■ About this task:
Each line of the data must be given back verbatim, with pictures removed.

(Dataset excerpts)
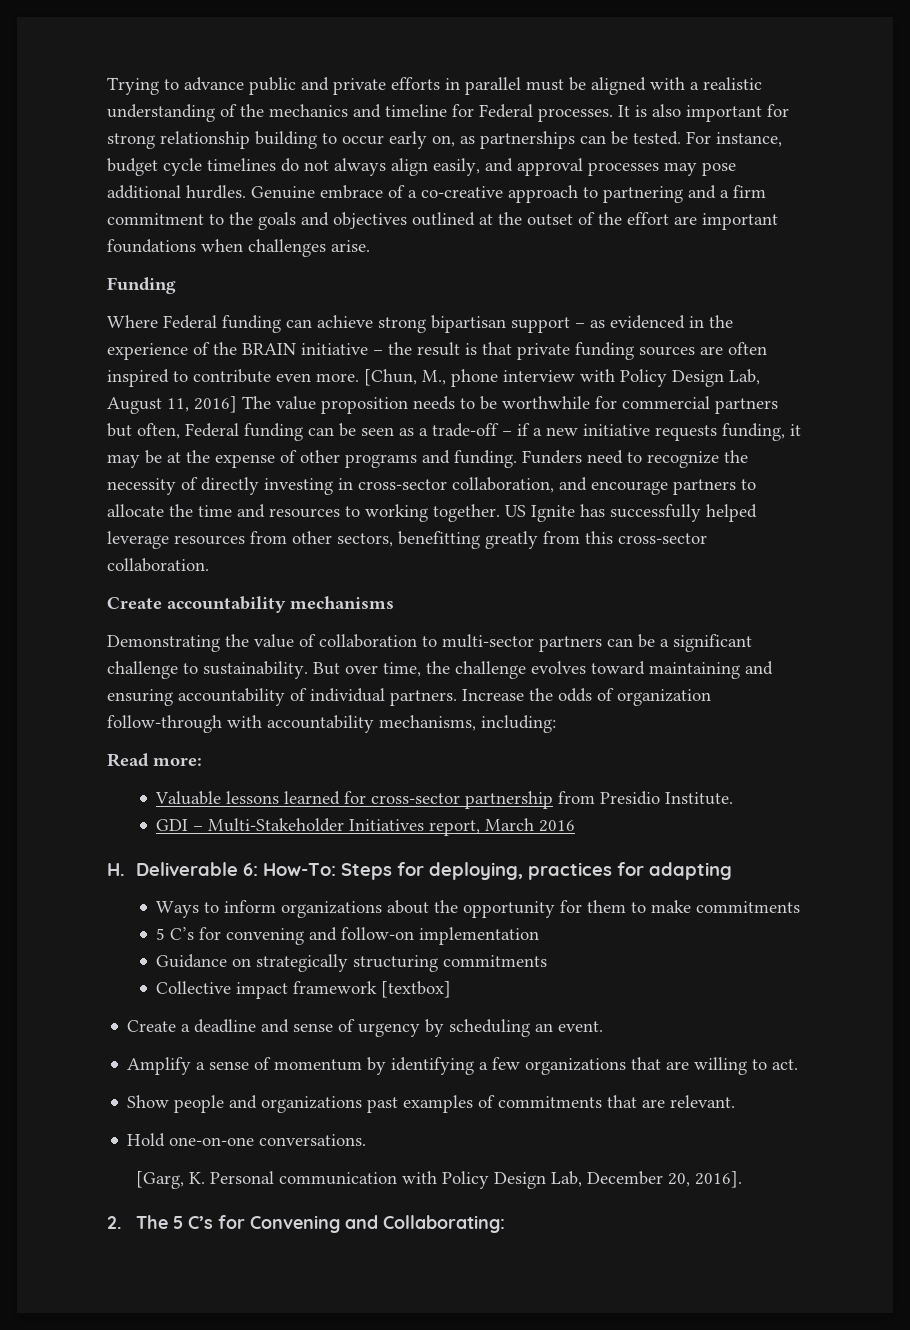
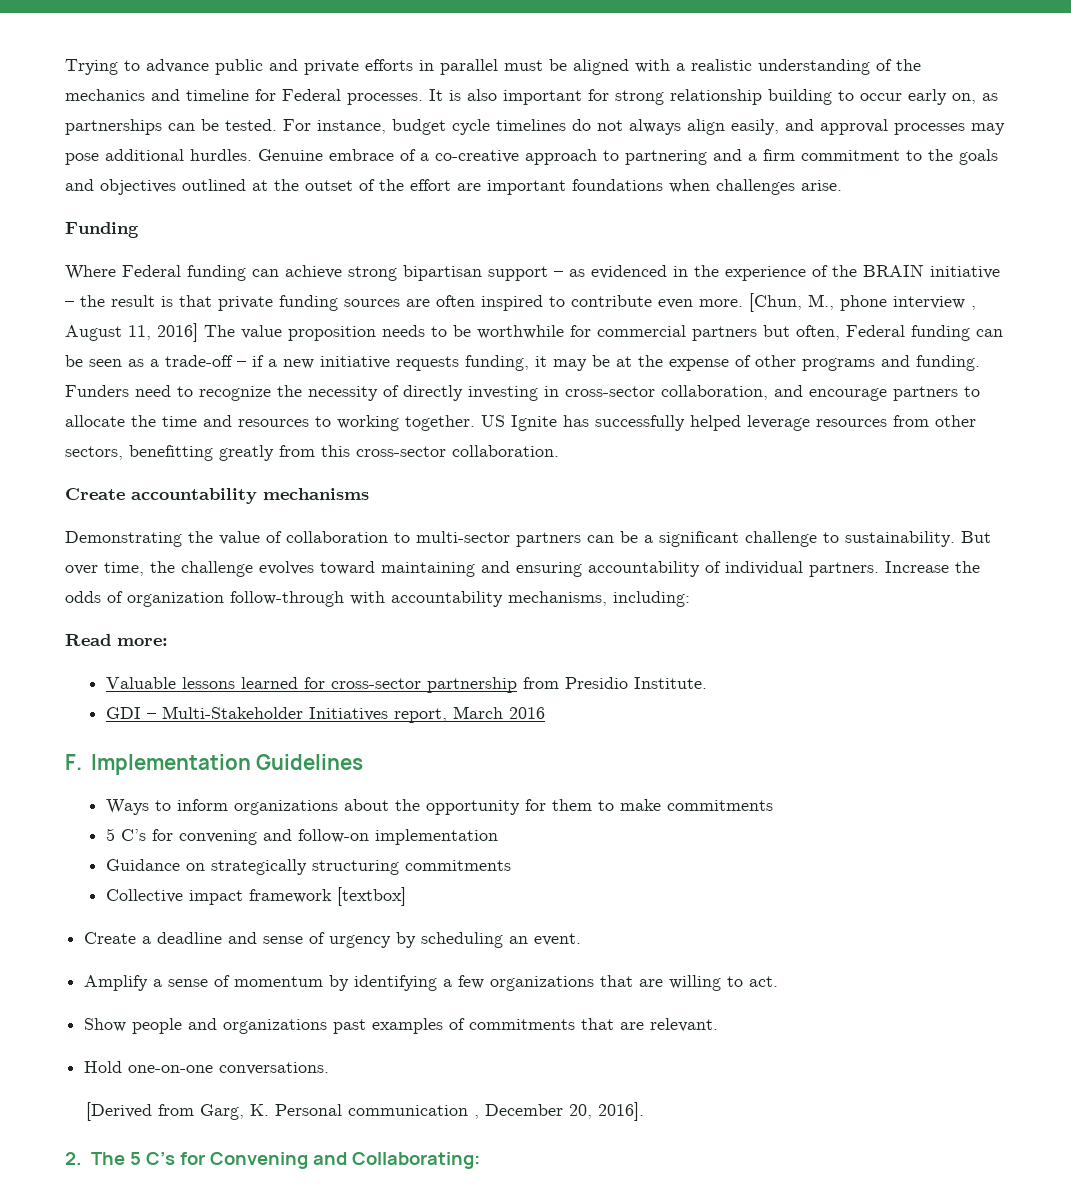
- [Chun, M., phone interview with Policy Design Lab, August 11, 2016] The value proposition needs to be worthwhile for commercial partners but often, Federal funding can be seen as a trade-off – if a new initiative requests funding, it may be at the expense of other programs and funding.
+ [Chun, M., phone interview , August 11, 2016] The value proposition needs to be worthwhile for commercial partners but often, Federal funding can be seen as a trade-off – if a new initiative requests funding, it may be at the expense of other programs and funding.
- H. Deliverable 6: How-To: Steps for deploying, practices for adapting
+ F. Implementation Guidelines
- [Garg, K. Personal communication with Policy Design Lab, December 20, 2016].
+ [Derived from Garg, K. Personal communication , December 20, 2016].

■ Reply to the task:
- [Chun, M., phone interview with Policy Design Lab, August 11, 2016] The value proposition needs to be worthwhile for commercial partners but often, Federal funding can be seen as a trade-off – if a new initiative requests funding, it may be at the expense of other programs and funding.
+ [Chun, M., phone interview , August 11, 2016] The value proposition needs to be worthwhile for commercial partners but often, Federal funding can be seen as a trade-off – if a new initiative requests funding, it may be at the expense of other programs and funding.
- H. Deliverable 6: How-To: Steps for deploying, practices for adapting
+ F. Implementation Guidelines
- [Garg, K. Personal communication with Policy Design Lab, December 20, 2016].
+ [Derived from Garg, K. Personal communication , December 20, 2016].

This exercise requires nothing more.